We’re all familiar with words that are formed by taking the first letter of each word in a phrase and creating a new word from it. Most of us know that NASA and NAFTA stand for National Aeronautics and Space Administration and North American Free Trade Agreement, but did you know that laser, scuba and radar were also created from acronyms? They were originally: light amplification by stimulated emission of radiation (laser), self-contained underwater breathing apparatus (scuba) and radio detection and ranging (radar).

For those of you who prefer not to curse, you might want to be aware that snafu (any chaotic or confused situation) derives from a military acronym that drops an alphabetic bomb that comes after “e” and before “g.” I don’t want to risk offending any readers, so I’ll let you look it up in the American Heritage or Merriam Webster dictionaries and see for yourself.

Reductions or clippings are a very productive process in English. We have piano from pianoforte and prof for professor. Math, phone, bike and gym are all words that were derived from a longer form. Recent reductions are ‘Za, a shortened form for pizza and the verb dis “to show disrespect.” In the last couple of years, students now say Sydney for Hampden-Sydney College, much to the dislike of alumni, who often correct the reduction.

Eponyms are my favorite. These are words formed from proper names. In the 1700s when the Earl of Sandwich put a slab of meat between two pieces of bread he created the sandwich. Our word denim derives from the material used for overalls imported “de Nîmes” (literally “from the city Nîmes” in southern France). Jumbo meaning ‘really big’ comes from the famous elephant in the Barnum and Bailey circus. And a news photographer named Signor Paparazzo in the movie La Dolce Vita gave us the now very commonly used name paparazzi (plural) for celebrity photographers.

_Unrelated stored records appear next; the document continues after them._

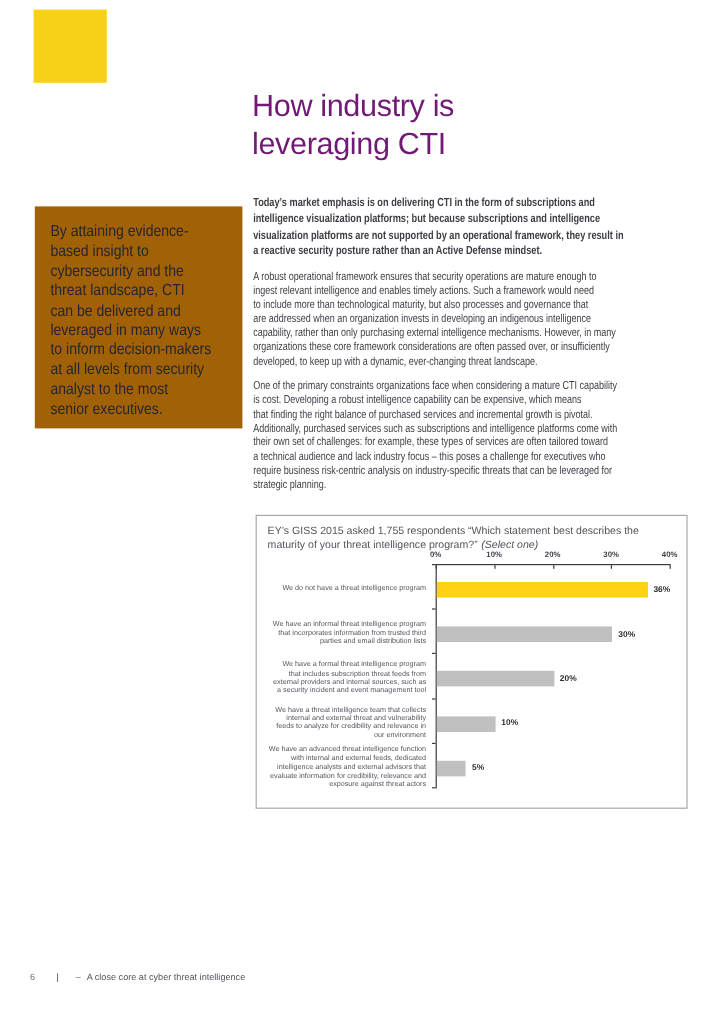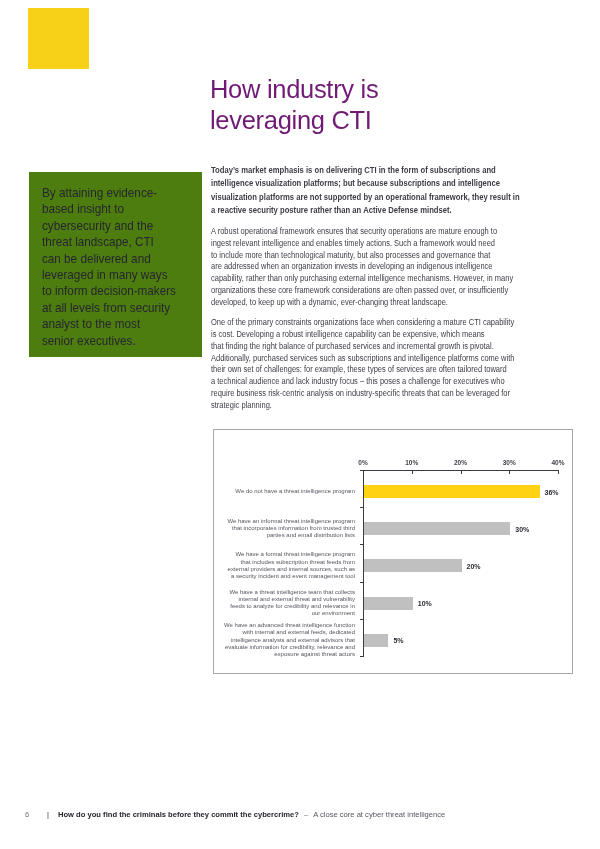"By attaining evidence-" div.callout { background: #4d7c0f -> #a16207 }
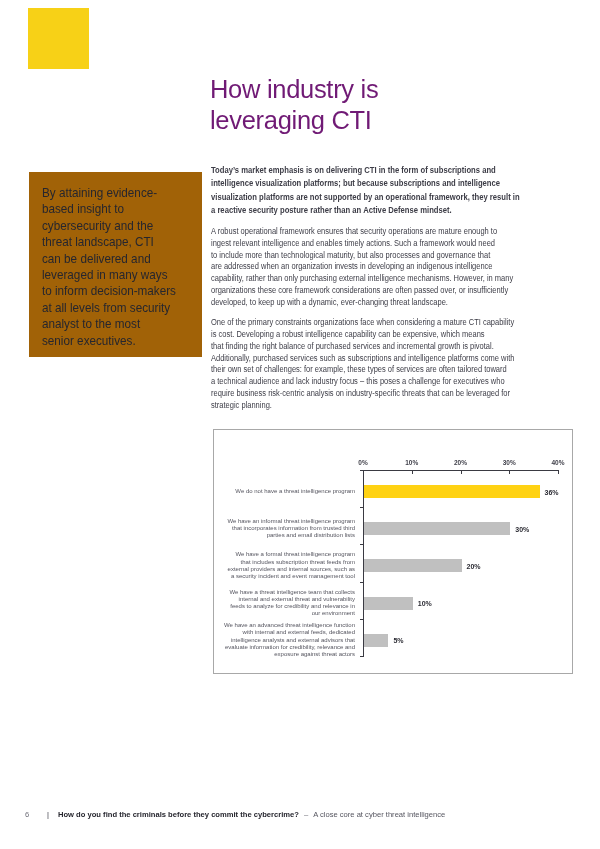"EY’s GISS 2015 asked 1,755" div.chart-title { html: none -> <div> <span>EY’s GISS 2015 asked 1,755 respondents “Which statement best describes the maturity of your threat intelligence program?”</span><span>(Select one)</span> </div> }
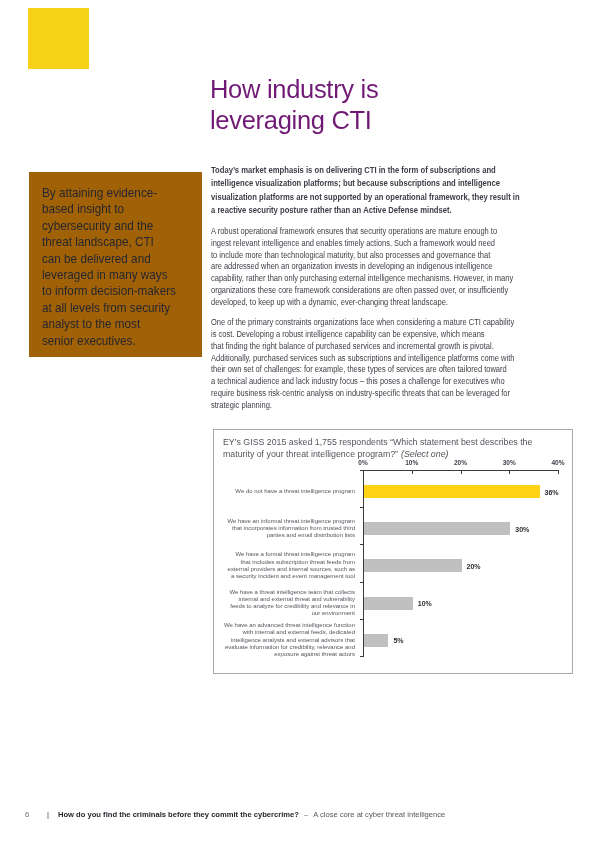"How do you find the" span.f-title { html: <span>How do you find the criminals before they commit the cybercrime?</span> -> none }
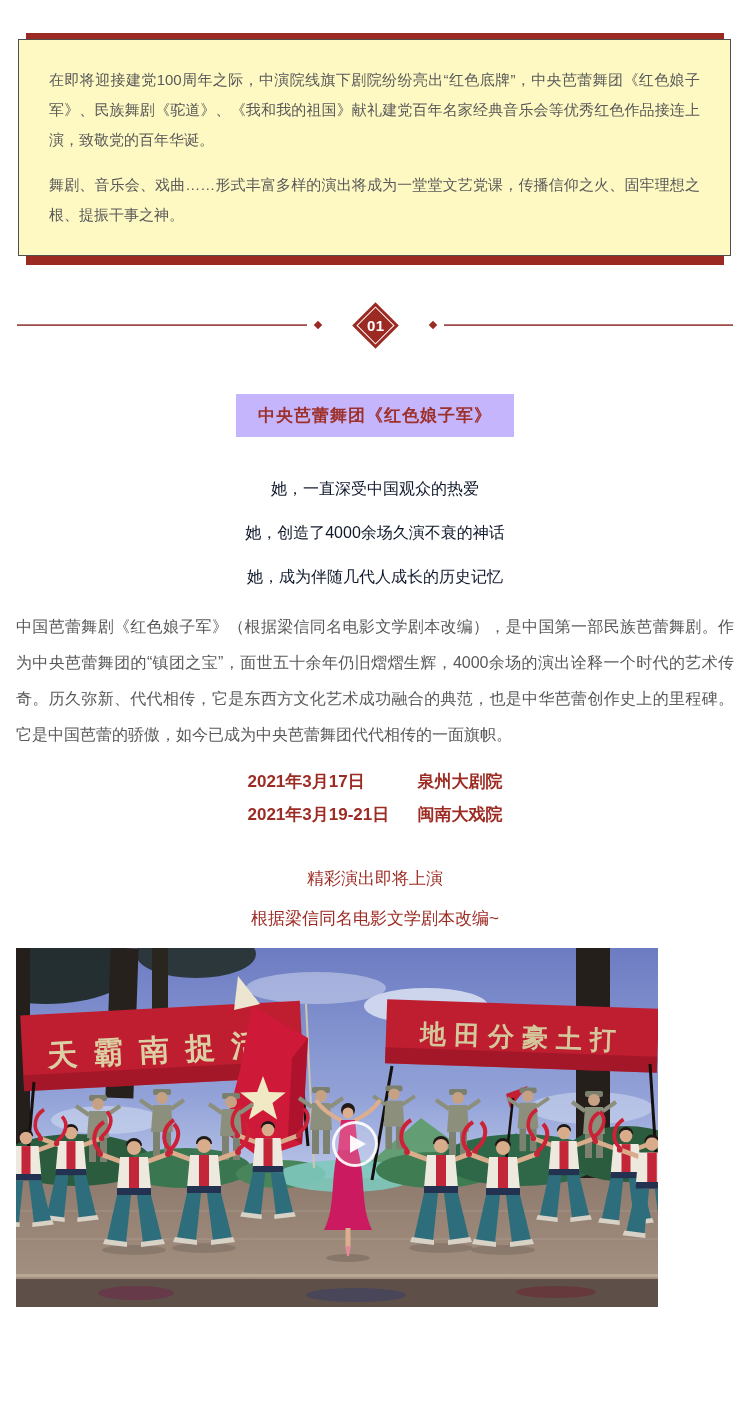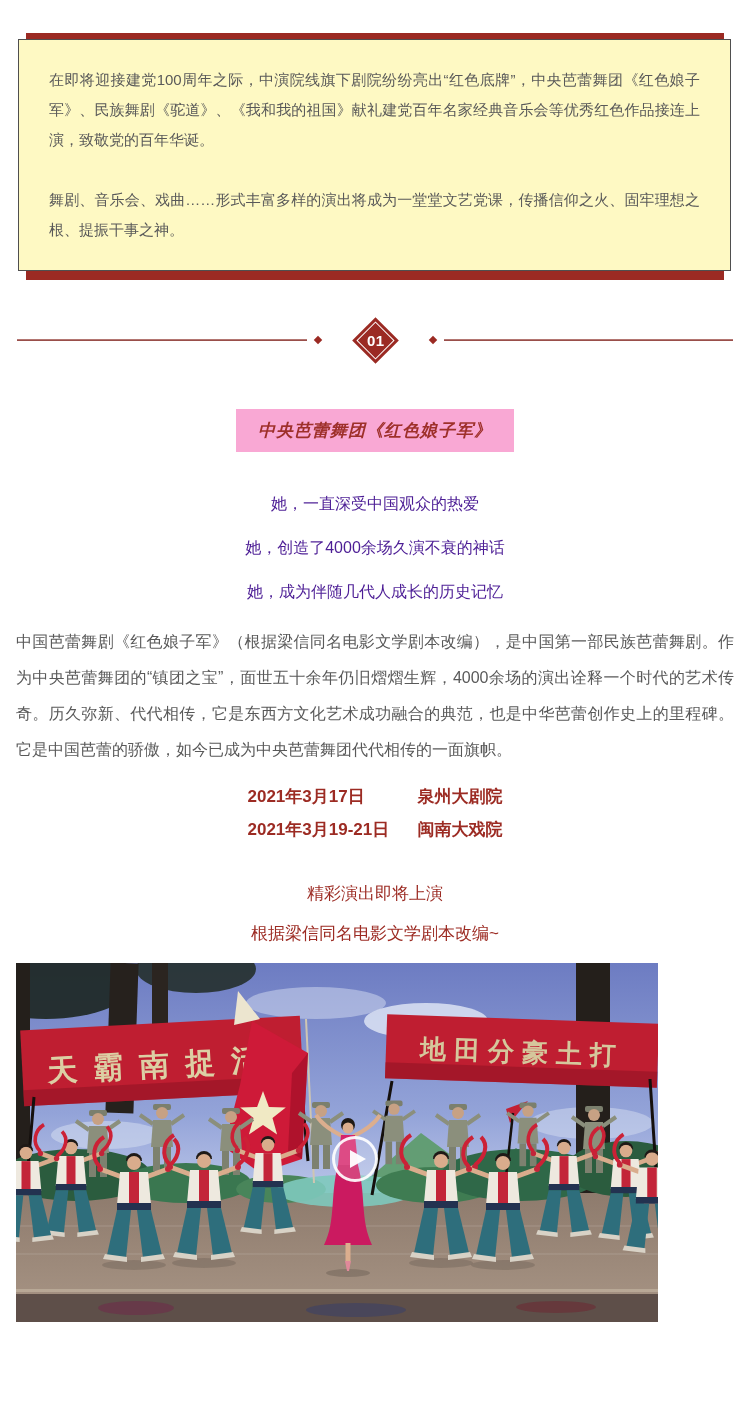"舞剧、音乐会、戏曲……形式丰富多样的演出将成为一堂堂文艺党课，传播信仰之火、固牢" .intro-box p + p { margin-top: 30px -> 15px }
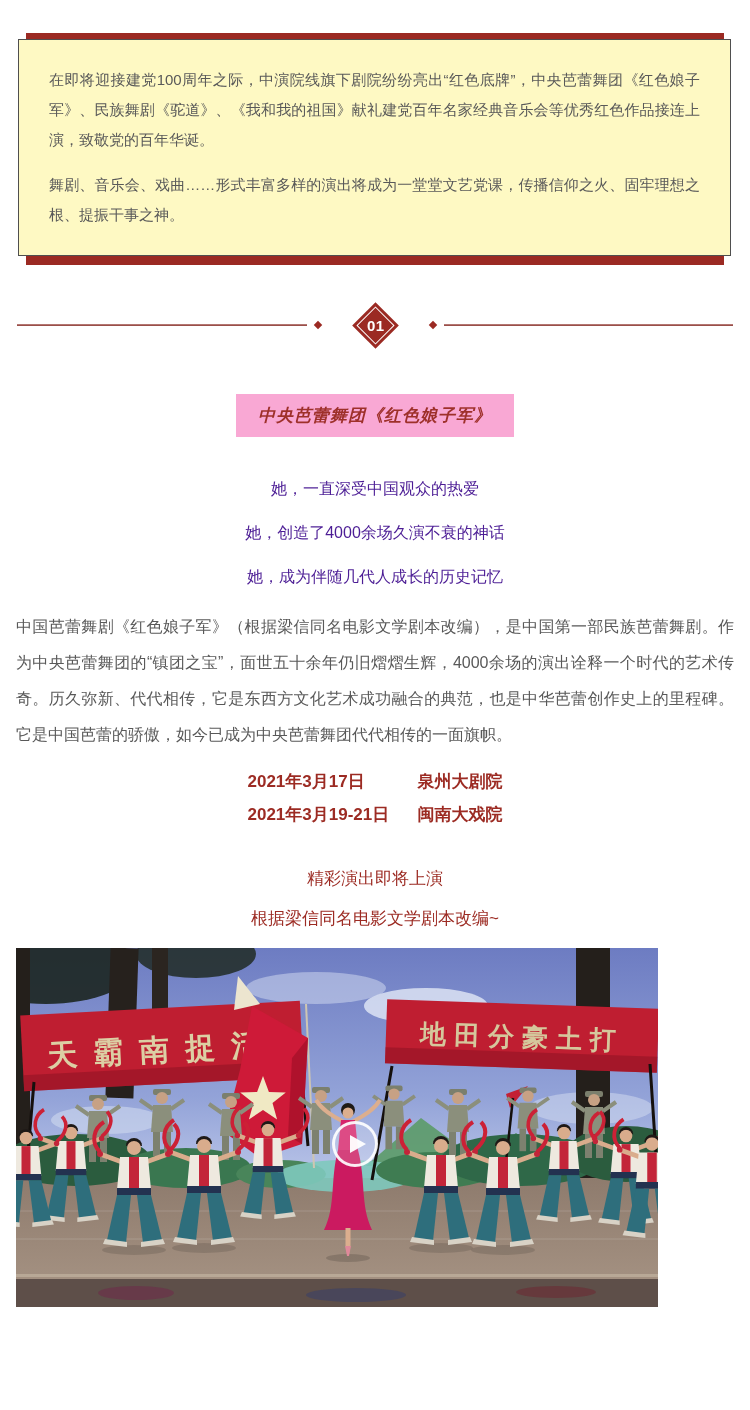"中央芭蕾舞团《红色娘子军》" .chip { background: #f9a8d4 -> #c4b5fd; font-style: italic -> none }
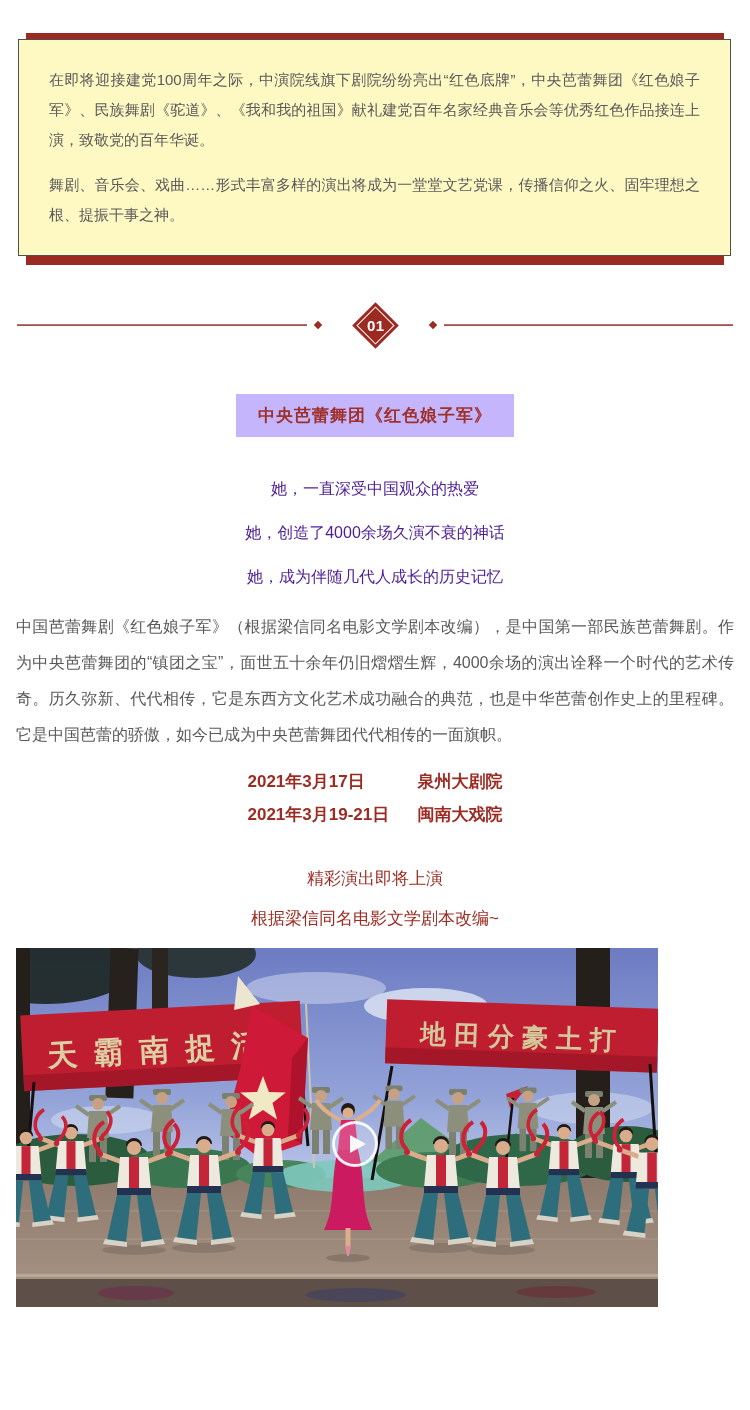"她，一直深受中国观众的热爱" .poem { color: #4c1d95 -> #0f172a }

I’m going to end with the language feature we know as borrowing. English is a remarkable language. Its speakers have never been hesitant to let in new words from other languages. Far from weakening our language, borrowed words help us expand our cultural horizons for we often borrow words in order to name what is to us at the time of borrowing a new idea or cultural category. Alligator came to us from Spanish el lagarto “the lizard.” Notice how we borrowed the definite article and the noun and made one word from joining the article and the noun. From Dutch we took yacht and possibly the f-word. Arabic al-kohl gave us alcohol, and once again the definite article was borrowed along with its noun. From Nahuatl, the language of the Aztecs, via Spanish, we received chocolate from xocolatl and tomato from tomatl. Notice how those phonotactically awkward (at least to us) tl clusters were rearranged to –te, which makes it silly to argue that borrowing words from other languages weakens English since we modify incoming words to make them fit our sound system.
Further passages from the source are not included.